Currently, the economy seems to be teetering on the edge once more, with a tariff-related jolt causing turbulence in international markets. However, unlike the 2008 crisis, the financial landscape is significantly transformed. For instance, Disney serves as an illustrative case study. While its advertising and theme parks sectors experienced setbacks due to consumers rethinking travel plans, ESPN actually saw growth. This was largely due to contractually-agreed rate increases and the widespread availability of pay TV.
Pay television, once considered an essential household necessity akin to electricity or water, has significantly dwindled in popularity. Now, it serves merely a fraction of its original size, with roughly 70 million households and numbers swiftly decreasing. Modern consumers tend to obtain their entertainment, news, and sports from a diverse assortment of streaming platforms, such as YouTube and Netflix, which are sometimes deemed indispensable while others are perceived as optional. Unlike traditional cable TV, canceling the service is effortless – just a simple click of a button.
Meanwhile, the 2020 pandemic unexpectedly favored traditional media venturing into streaming services, as people mostly stayed at home (due to the pandemic). However, by 2025, things have changed dramatically, with economic inflation worries dominating and a myriad of other entertainment choices available.
In a report titled “Persistent Chaos,” Bank of America analyst Jessica Reif Ehrlich pointed out that historically, cable companies have been considered safe investments during economic downturns. This perception has stemmed from the fact that their services are utility-like and subscribed, with limited competition. However, today’s cable operators encounter more intense competition in broadband and video services compared to past recessions, which could alter the traditional view of them as reliable options during an economic slump.
It’s generally understood that advertising is affected during economic recessions. However, there’s a growing sense that this recession might be more severe than previous ones. In 2008, television was the primary platform for advertising, taking up a large portion of ad spend as per Magna. The current advertising landscape, however, has undergone significant changes. Now, tech companies like Google, Meta (formerly Facebook), and Amazon have taken over the advertising industry, focusing on performance-driven ads. While television’s dominance has diminished, it hasn’t been entirely replaced – streaming and connected TV ads are increasing, but not at a pace fast enough to make up for the losses of traditional linear TV.
In simple terms, a recession might cause the downfall of traditional television broadcasting, as it has for radio and newspapers during previous economic downturns. A report by MoffettNathanson suggests that if a recession occurs, up to $45 billion in ad revenue could be lost. This could lead to an increased shift in advertising budgets away from linear TV towards connected TV and other digital platforms at an even faster rate, potentially resulting in a more permanent change in the allocation of resources.
He went on to say that we remain confident that digital marketing, particularly online advertising, will outperform traditional TV and older methods. In a more conservative market, advertisers are likely to focus on performance-oriented ads instead of general branding campaigns. This trend tends to advantage digital platforms that offer measurable results.

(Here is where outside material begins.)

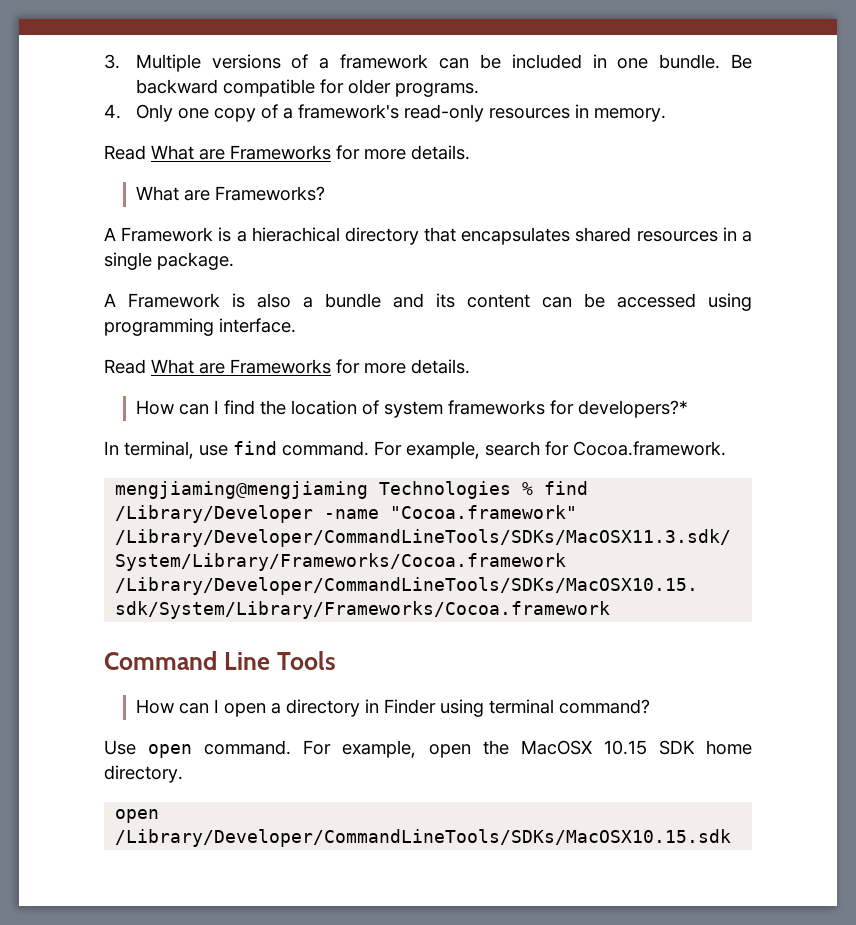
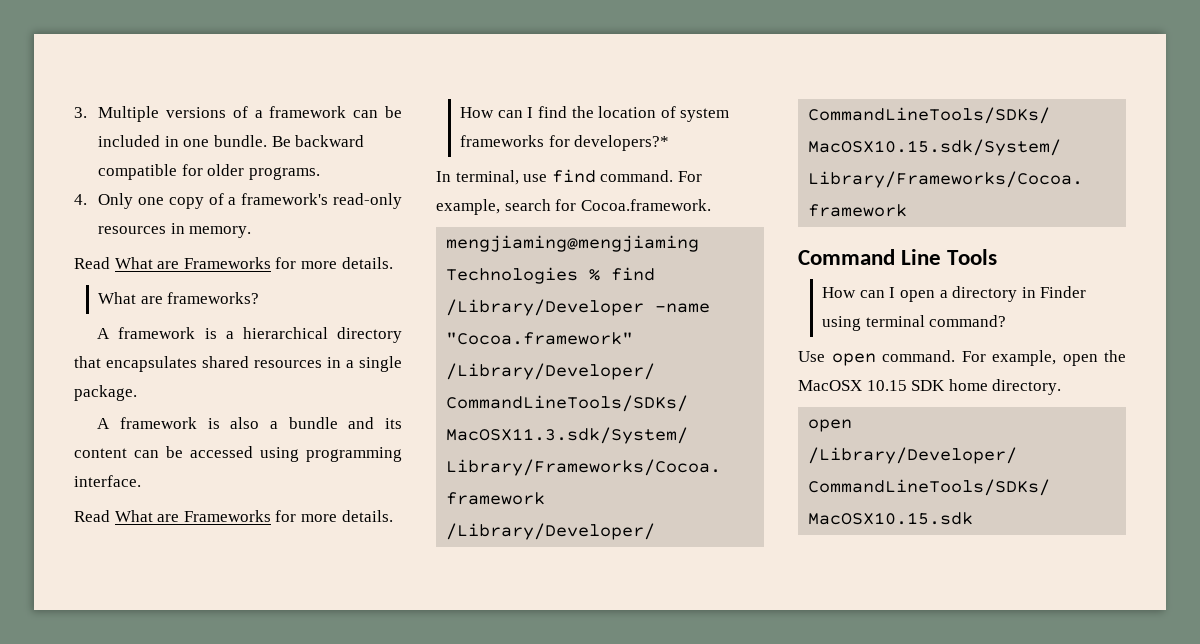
[214,186,325,201] [104,227,214,242] Frameworks? // A Framework -> [167,292,260,304] [97,327,196,339] frameworks? // A framework
[251,227,340,242] hierachical -> [242,327,328,339] hierarchical
[128,293,220,308] Framework -> [119,417,197,429] framework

2008 saw Brad Adgate, a former Horizon Media executive, experiencing the widespread job cuts in advertising and media industries, a period he recalls as turbulent. “What stands out most to me,” he remarks, “is the fear that TV, in particular, may struggle amidst the current circumstances.” He expresses worry that tightening budgets might intensify competition for video and television, as marketers now have numerous options to choose from.
However, not even tech titans are immune. Amazon CEO Andy Jassy was questioned on CNBC about potential struggles in their advertising sector on April 10th. In response, he pointed out that problems such as tariffs can lead to broader economic issues, like decreased demand or increased inflation.
At Warner Bros. Discovery, CEO David Zaslav communicated with the team asking them to tighten their belts and minimize non-essential expenses due to “financial instability in the market and decreased trust among consumers.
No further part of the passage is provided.